Stored items:
================
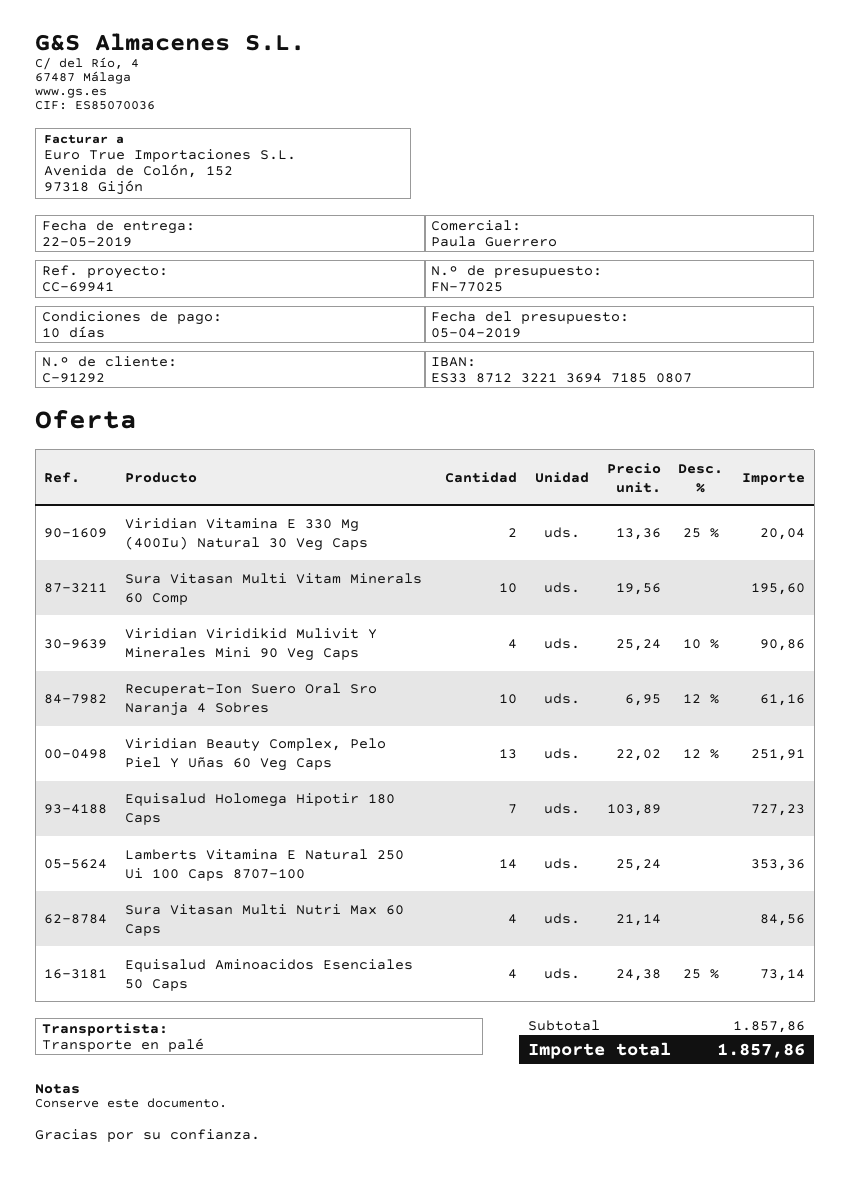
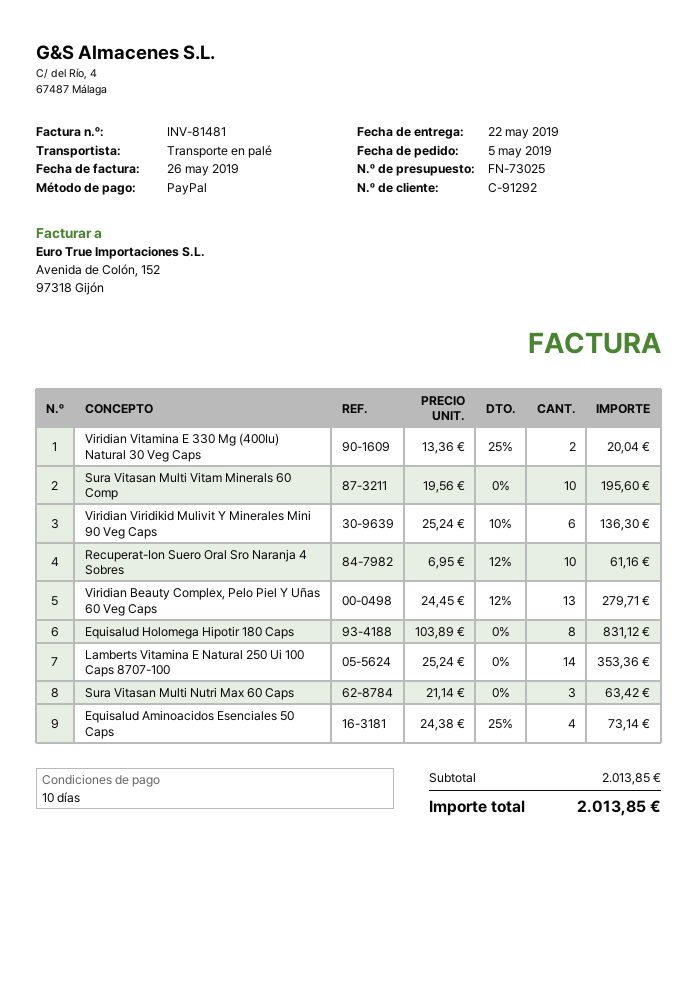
quote number: FN-77025 -> FN-73025
Viridian Viridikid Mulivit Y Minerales Mini 90 Veg Caps: 4 x 25.24 - 10% = 90.86 -> 6 x 25.24 - 10% = 136.30
Viridian Beauty Complex, Pelo Piel Y Uñas 60 Veg Caps: 13 x 22.02 - 12% = 251.91 -> 13 x 24.45 - 12% = 279.71
Equisalud Holomega Hipotir 180 Caps: 7 x 103.89 = 727.23 -> 8 x 103.89 = 831.12
Sura Vitasan Multi Nutri Max 60 Caps: 4 x 21.14 = 84.56 -> 3 x 21.14 = 63.42
subtotal: 1857.86 -> 2013.85
total: 1857.86 -> 2013.85

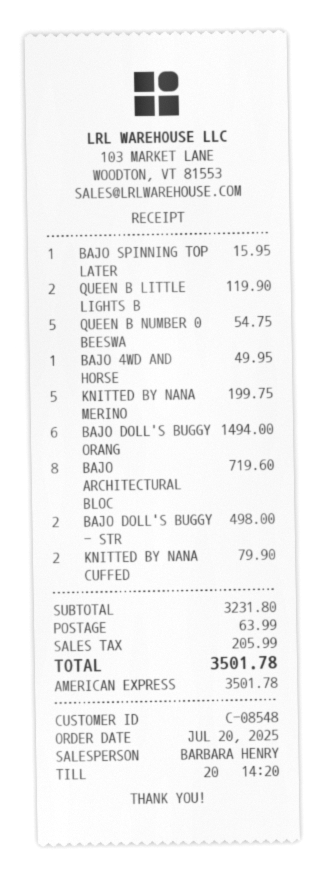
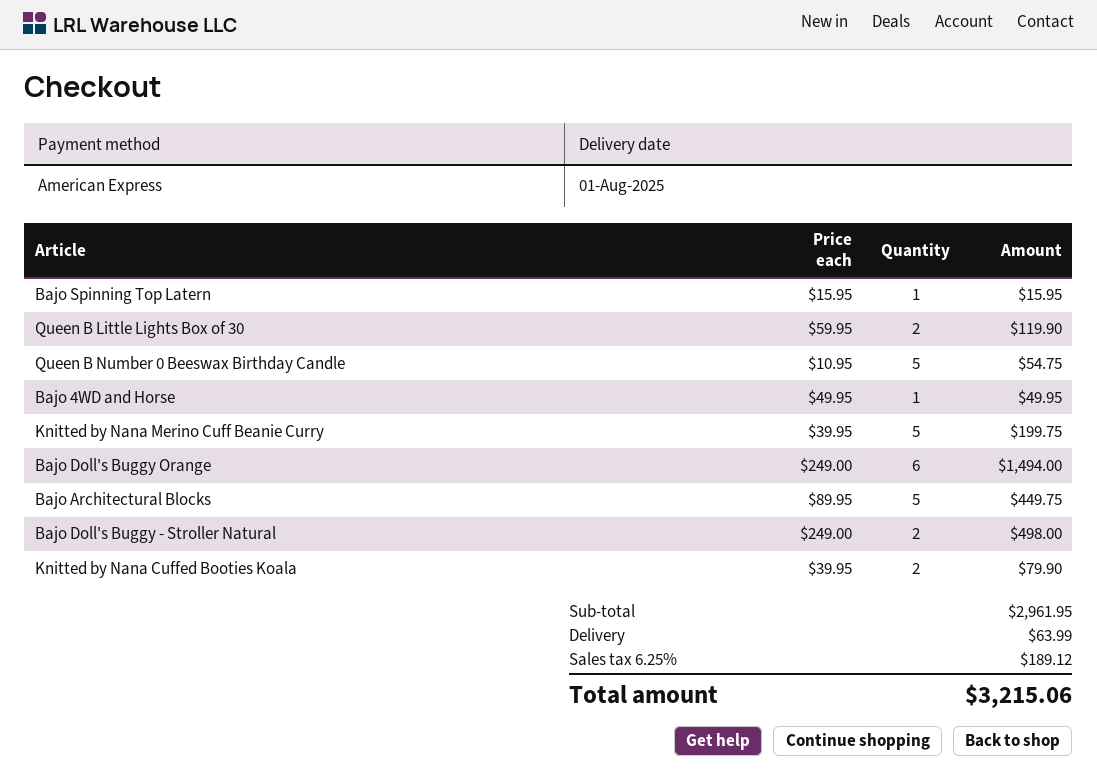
BAJO ARCHITECTURAL BLOC: 8 for 719.60 -> 5 for 449.75
subtotal: 3231.80 -> 2961.95
tax: 205.99 -> 189.12
total: 3501.78 -> 3215.06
================
What to work on: List each line of the entries that holds the string "subtotal".

Reply:
subtotal: 1857.86 -> 2013.85
subtotal: 3231.80 -> 2961.95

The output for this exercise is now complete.